Holy crap, this is good. You and Annie shot me to shame this week. I cannot believe that you came up with something this good on this theme!

Wonderful, dahling, just wonderful.

Thank you, J.
We ALL did good jobs, especially with this brain-curdling theme. ;)

~c

8 08 2008
writerchick

Chica,
I’m so amazed that you did so much work on this – it was a fascinating story and I liked your fictionalized account of it – I had no idea women actually managed to get away with being male pirates. That’s amazing.
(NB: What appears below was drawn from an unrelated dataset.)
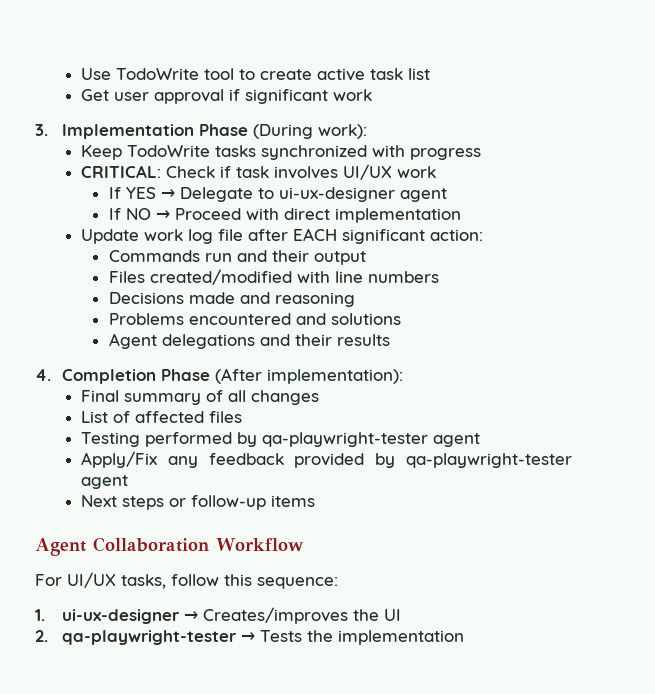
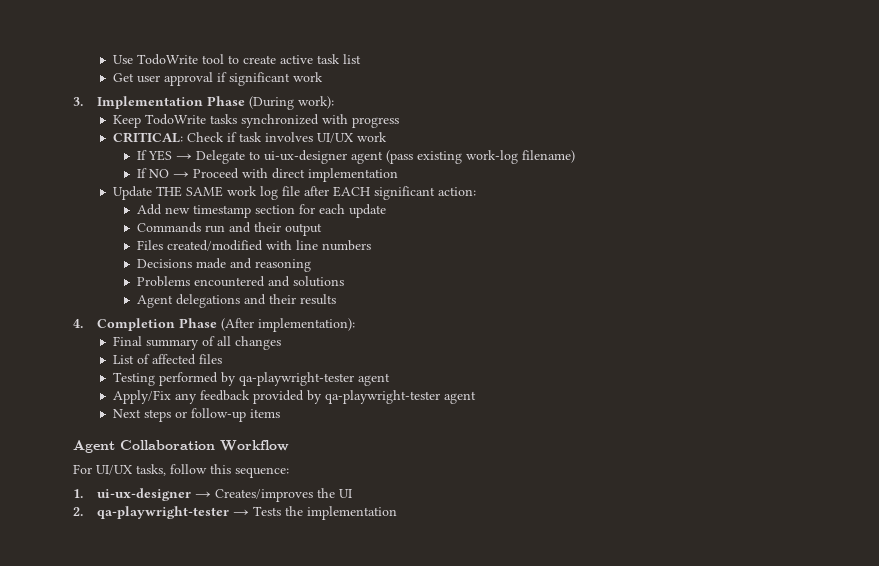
- If YES → Delegate to ui-ux-designer agent
+ If YES → Delegate to ui-ux-designer agent (pass existing work-log filename)
- Update work log file after EACH significant action:
+ Update THE SAME work log file after EACH significant action:
+ Add new timestamp section for each update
I know this theme was tough on all of us and you did a great job here – I loved the last line too, it seems to capture what this women must of thought and felt at the end of their lives. Great job!
Annie

Thanks for the challenge, Chica.
This was so hard! i really thought mine sucked on ice. :(

i was also surprised to find cross-dressing, female pirates, but relieved.
Mary & Anne, thanks for coming…

~c

10 08 2008
clancyjane

that was a blast.
i love LOve LOVE the language.
and you’re honest to it the whole way through.

My first draft was a hot mess of apostrophes.
i have to say, i love accents.
i drive ‘em nuts over here with my Russian accent or Southern drawl.
Also, i do a pretty fair Fran Drescher.

So, i tried to keep it consistent. i’m pleased you noticed.
Once, David Blaine (i miss him!) asked if English was my second language.
i was flattered, insulted and confused all at the same time- but mostly flattered.
Although i can’t pinpoint exactly why i was flattered, except he’d asked on a poem in which i’d purposely shit on sentence structure in order to create voice in the thing- which to me trumps grammar every time.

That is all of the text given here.